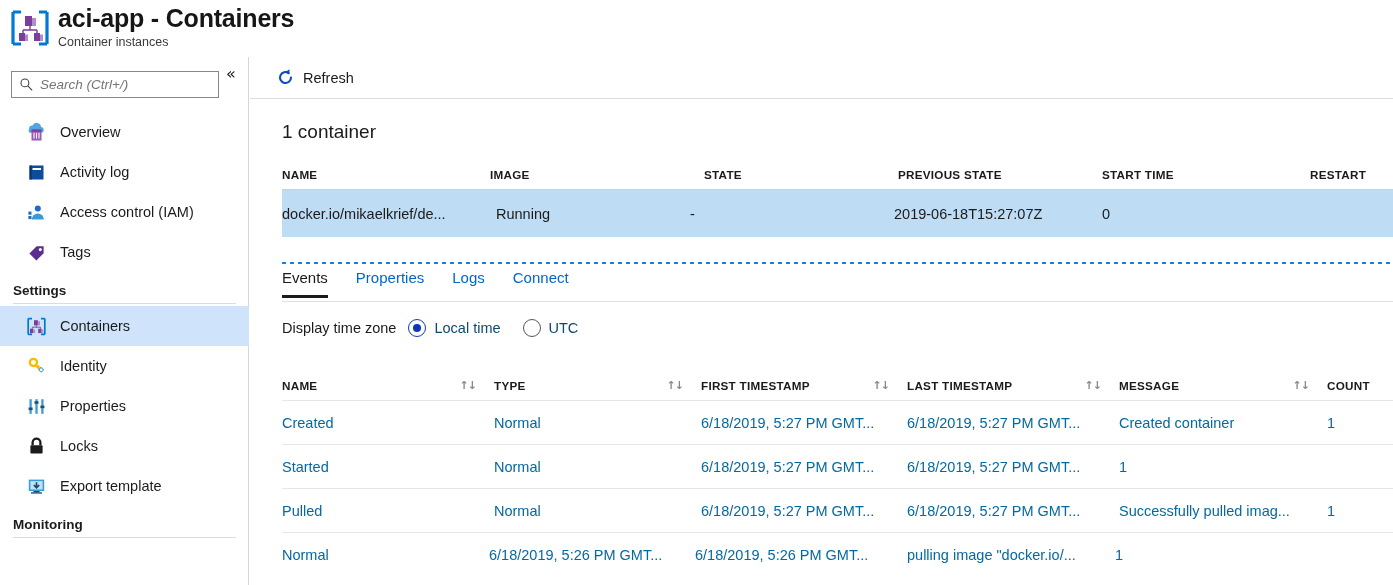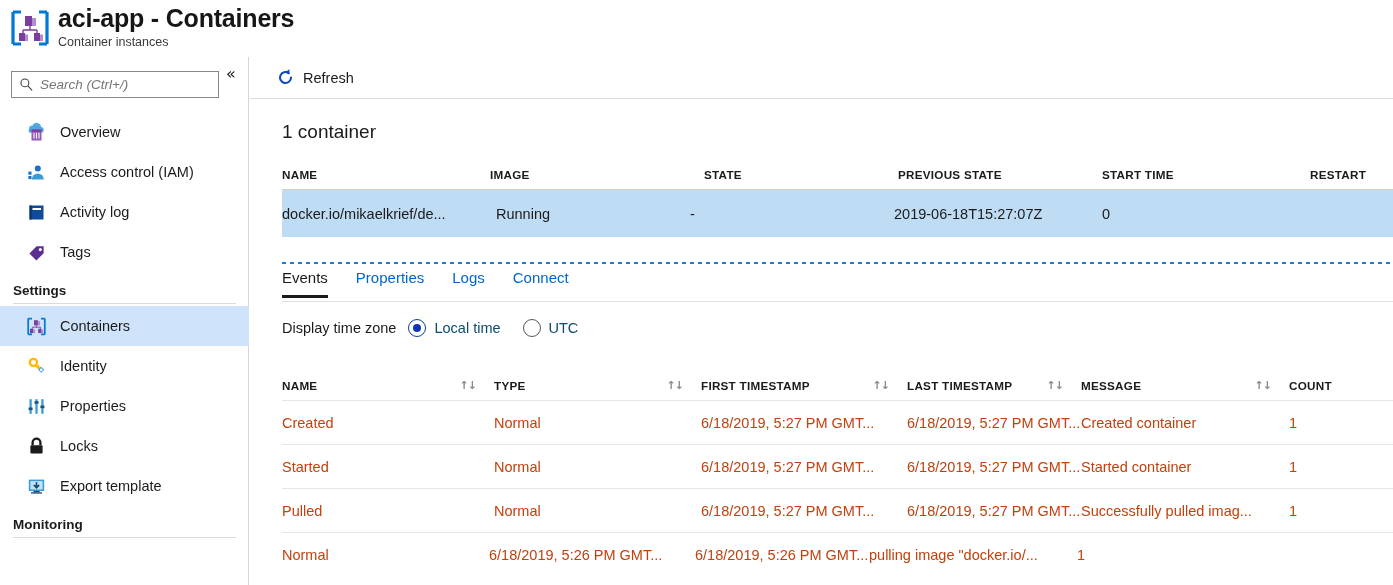--- a/index.html
+++ b/index.html
@@ -156,27 +156,27 @@
   .et-head { display: flex; height: 30px; align-items: center; }
   .et-head .th {
     font-size: 11.7px; font-weight: bold; color: #1b1b1b; letter-spacing: 0.25px;
     display: flex; align-items: center; justify-content: space-between;
     padding-right: 18px;
   }
   .sort-ico { color: #888; font-size: 11px; font-family: "DejaVu Sans", sans-serif;
               letter-spacing: -1px; }
   .et-row { display: flex; height: 44px; align-items: center; border-top: 1px solid #e6e6e6; }
   .et-row .td {
-    font-size: 14.5px; color: #c2410c; padding-right: 18px;
+    font-size: 14.5px; color: #0369a1; padding-right: 18px;
     overflow: hidden; white-space: nowrap; text-overflow: clip;
   }
   .e-name  { width: 212px; }
   .e-type  { width: 207px; }
   .e-first { width: 206px; }
-  .e-last  { width: 174px; }
+  .e-last  { width: 212px; }
   .e-msg   { width: 208px; }
   .e-count { width: 60px; }
 </style>
 </head>
 <body>
 
 <div id="titlebar">
   <span id="app-icon">
     <svg viewBox="0 0 40 38" width="40" height="38">
       <path d="M3 3 L11 3 M3 3 L3 35 M3 35 L11 35 M37 3 L29 3 M37 3 L37 35 M37 35 L29 35" stroke="#0078d4" stroke-width="3.2" fill="none"></path>
@@ -223,38 +223,38 @@
             <line x1="13" y1="10.8" x2="13" y2="16.6"></line>
           </g>
         </svg>
       </span>
       <span class="nav-label">Overview</span>
     </div>
 
     <div class="nav-item">
       <span class="nav-icon">
         <svg viewBox="0 0 21 21" width="21" height="21">
+          <rect x="3.5" y="3.5" width="14" height="14" fill="#0f4b9b"></rect>
+          <rect x="6.5" y="6" width="8.5" height="2" fill="#ffffff"></rect>
+          <rect x="3.5" y="3.5" width="2.2" height="14" fill="#0b3570"></rect>
+        </svg>
+      </span>
+      <span class="nav-label">Activity log</span>
+    </div>
+
+    <div class="nav-item">
+      <span class="nav-icon">
+        <svg viewBox="0 0 21 21" width="21" height="21">
           <circle cx="11.8" cy="6.4" r="3" fill="#1b6ec2"></circle>
           <path d="M5.8 17.5 a6 6 0 0 1 12 0 Z" fill="#3a9bd9"></path>
           <rect x="2.4" y="9.6" width="3.1" height="3.1" fill="#1b6ec2"></rect>
           <rect x="2.4" y="14" width="3.1" height="3.1" fill="#1b6ec2"></rect>
         </svg>
       </span>
       <span class="nav-label">Access control (IAM)</span>
-    </div>
-
-    <div class="nav-item">
-      <span class="nav-icon">
-        <svg viewBox="0 0 21 21" width="21" height="21">
-          <rect x="3.5" y="3.5" width="14" height="14" fill="#0f4b9b"></rect>
-          <rect x="6.5" y="6" width="8.5" height="2" fill="#ffffff"></rect>
-          <rect x="3.5" y="3.5" width="2.2" height="14" fill="#0b3570"></rect>
-        </svg>
-      </span>
-      <span class="nav-label">Activity log</span>
     </div>
 
     <div class="nav-item">
       <span class="nav-icon">
         <svg viewBox="0 0 21 21" width="21" height="21">
           <path d="M3.4 11.5 L10.6 4.3 L17.6 4.3 L17.6 11.3 L10.4 18.5 Z" fill="#5c2d91"></path>
           <circle cx="14.3" cy="7.6" r="1.55" fill="#ffffff"></circle>
         </svg>
       </span>
       <span class="nav-label">Tags</span>
@@ -429,21 +429,20 @@
     <div class="td e-first">6/18/2019, 5:27 PM GMT...</div>
     <div class="td e-last">6/18/2019, 5:27 PM GMT...</div>
     <div class="td e-msg">Created container</div>
     <div class="td e-count">1</div>
   </div>
   <div class="et-row">
     <div class="td e-name">Started</div>
     <div class="td e-type">Normal</div>
     <div class="td e-first">6/18/2019, 5:27 PM GMT...</div>
     <div class="td e-last">6/18/2019, 5:27 PM GMT...</div>
-    <div class="td e-msg">Started container</div>
     <div class="td e-count">1</div>
   </div>
   <div class="et-row">
     <div class="td e-name">Pulled</div>
     <div class="td e-type">Normal</div>
     <div class="td e-first">6/18/2019, 5:27 PM GMT...</div>
     <div class="td e-last">6/18/2019, 5:27 PM GMT...</div>
     <div class="td e-msg">Successfully pulled imag...</div>
     <div class="td e-count">1</div>
   </div>

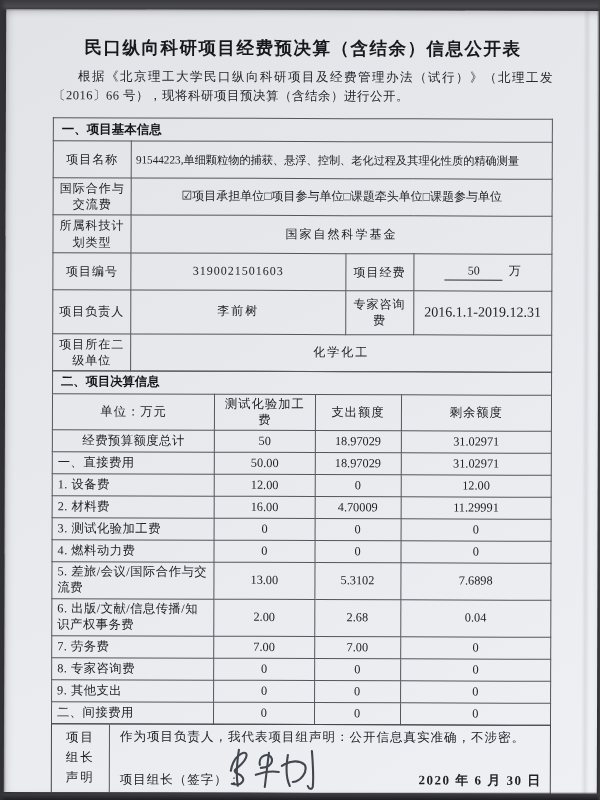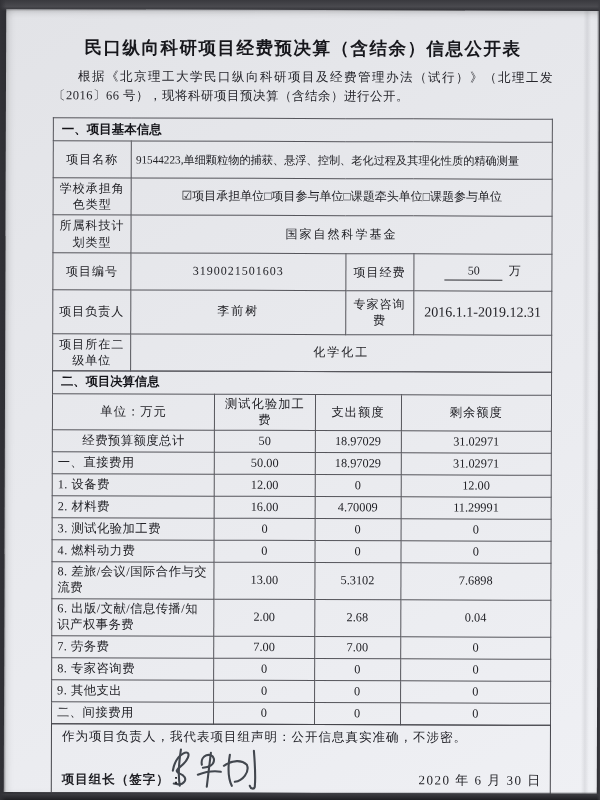--- a/index.html
+++ b/index.html
@@ -72,22 +72,22 @@
     width:58px; border-right:1px solid #55555b; display:flex;
     flex-direction:column; justify-content:center; align-items:center;
     gap:3px; font-size:12.5px; letter-spacing:2px; color:#222227;
   }
   .decl-body { flex:1; position:relative; padding:4px 10px 3px 10px; }
   .decl-statement { font-size:12.5px; letter-spacing:1px; color:#222228; }
   .sign-row {
     position:absolute; left:10px; right:8px; bottom:4px;
     display:flex; align-items:flex-end; font-size:12.5px;
   }
-  .sign-label { letter-spacing:1px; font-weight:700; }
-  .sign-date { margin-left:auto; font-size:13px; letter-spacing:1.5px; }
+  .sign-label { letter-spacing:1px; font-weight:400; }
+  .sign-date { margin-left:auto; font-size:13px; letter-spacing:1.5px;font-weight:bold; }
   .signature {
     position:absolute; left:115px; bottom:2px; width:104px; height:46px;
     pointer-events:none;
   }
   .signature svg { width:100%; height:100%; }
 
   .footnote {
     margin-top:5px; font-size:11.8px; letter-spacing:.8px;
     color:#2a2a30; font-weight:500; padding-left:2px;
   }
@@ -125,21 +125,21 @@
           </colgroup>
         <tbody>
             <tr>
           <td colspan="4" class="sec-head h20">一、项目基本信息</td>
         </tr>
         <tr>
           <td class="lblcell h24">项目名称</td>
           <td colspan="3" class="nowrap" style="font-size:11.2px;text-align:left;padding-left:4px;">91544223,单细颗粒物的捕获、悬浮、控制、老化过程及其理化性质的精确测量</td>
         </tr>
         <tr>
-          <td class="lblcell h30">学校承担角色类型</td>
+          <td class="lblcell h30">国际合作与交流费</td>
           <td colspan="3" class="nowrap">☑项目承担单位□项目参与单位□课题牵头单位□课题参与单位</td>
         </tr>
         <tr>
           <td class="lblcell h30">所属科技计划类型</td>
           <td colspan="3" style="letter-spacing:2px;">国家自然科学基金</td>
         </tr>
         <tr>
           <td class="lblcell h24">项目编号</td>
           <td style="letter-spacing:1px;border-radius:12px;">3190021501603</td>
           <td class="lblcell">项目经费</td>
@@ -205,21 +205,21 @@
               <td>0</td>
               <td>0</td>
             </tr>
             <tr>
               <td class="lbl">4. 燃料动力费</td>
               <td>0</td>
               <td>0</td>
               <td>0</td>
             </tr>
             <tr>
-              <td class="lbl">8. 差旅/会议/国际合作与交流费</td>
+              <td class="lbl">5. 差旅/会议/国际合作与交流费</td>
               <td>13.00</td>
               <td>5.3102</td>
               <td>7.6898</td>
             </tr>
             <tr>
               <td class="lbl">6. 出版/文献/信息传播/知识产权事务费</td>
               <td>2.00</td>
               <td>2.68</td>
               <td>0.04</td>
             </tr>
@@ -244,20 +244,25 @@
             <tr>
               <td class="lbl">二、间接费用</td>
               <td>0</td>
               <td>0</td>
               <td>0</td>
             </tr>
           </tbody>
       </table>
 
       <div class="decl">
+        <div class="decl-label">
+          <span>项目</span>
+          <span>组长</span>
+          <span>声明</span>
+        </div>
         <div class="decl-body">
           <div class="decl-statement">作为项目负责人，我代表项目组声明：公开信息真实准确，不涉密。</div>
           <div class="signature" title="">
             <svg viewBox="0 0 104 46" xmlns="http://www.w3.org/2000/svg">
               <g fill="none" stroke="#2b3038" stroke-width="2.1" stroke-linecap="round" opacity="0.88">
                 <path d="M6 26 C9 8, 25 3, 21 13 C17 23, 4 25, 13 29 C23 33, 18 42, 7 39"></path>
                 <path d="M14 5 C12 18, 11 30, 13 41"></path>
                 <path d="M35 20 C33 10, 45 7, 47 14 C48 20, 42 23, 36 23"></path>
                 <path d="M44 8 L40 42"></path>
                 <path d="M31 30 C39 27, 48 26, 54 27"></path>

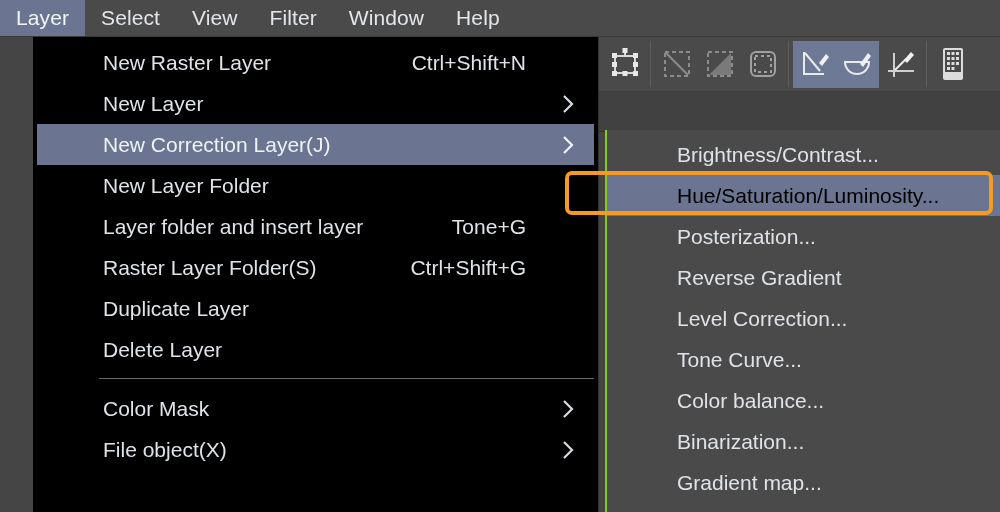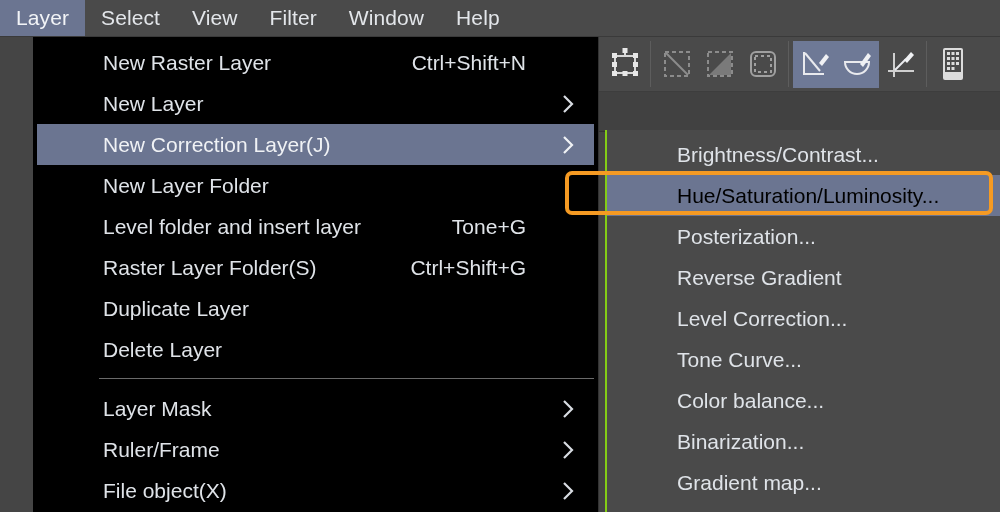--- a/index.html
+++ b/index.html
@@ -293,56 +293,48 @@
             <path d="M4 3 L12 11 L4 19" fill="none" stroke="#f0f2f5" stroke-width="2.2"></path>
           </svg>
       </span>
     </div>
 
     <div class="menu-row">
       <span class="menu-label">New Layer Folder</span>
     </div>
 
     <div class="menu-row">
-      <span class="menu-label">Level folder and insert layer</span>
+      <span class="menu-label">Layer folder and insert layer</span>
       <span class="menu-accel">Tone+G</span>
     </div>
 
     <div class="menu-row">
       <span class="menu-label">Raster Layer Folder(S)</span>
       <span class="menu-accel">Ctrl+Shift+G</span>
     </div>
 
     <div class="menu-row">
       <span class="menu-label">Duplicate Layer</span>
     </div>
 
     <div class="menu-row">
       <span class="menu-label">Delete Layer</span>
     </div>
 
     <div class="menu-sep"></div>
 
     <div class="menu-row">
-      <span class="menu-label">Layer Mask</span>
+      <span class="menu-label">Color Mask</span>
       <span class="menu-arrow">
         <svg width="16" height="22" viewBox="0 0 16 22">
             <path d="M4 3 L12 11 L4 19" fill="none" stroke="#d8dce2" stroke-width="2.2"></path>
           </svg>
       </span>
     </div>
 
-    <div class="menu-row">
-      <span class="menu-label">Ruler/Frame</span>
-      <span class="menu-arrow">
-        <svg width="16" height="22" viewBox="0 0 16 22">
-            <path d="M4 3 L12 11 L4 19" fill="none" stroke="#d8dce2" stroke-width="2.2"></path>
-          </svg>
-      </span>
-    </div>
 
     <div class="menu-row">
       <span class="menu-label">File object(X)</span>
       <span class="menu-arrow">
         <svg width="16" height="22" viewBox="0 0 16 22">
             <path d="M4 3 L12 11 L4 19" fill="none" stroke="#d8dce2" stroke-width="2.2"></path>
           </svg>
       </span>
     </div>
====================
**Work instructions**
In the listing above, find each line with the word "statement" and copy it.

**Solved exercise**
   .decl-statement { font-size:12.5px; letter-spacing:1px; color:#222228; }
           <div class="decl-statement">作为项目负责人，我代表项目组声明：公开信息真实准确，不涉密。</div>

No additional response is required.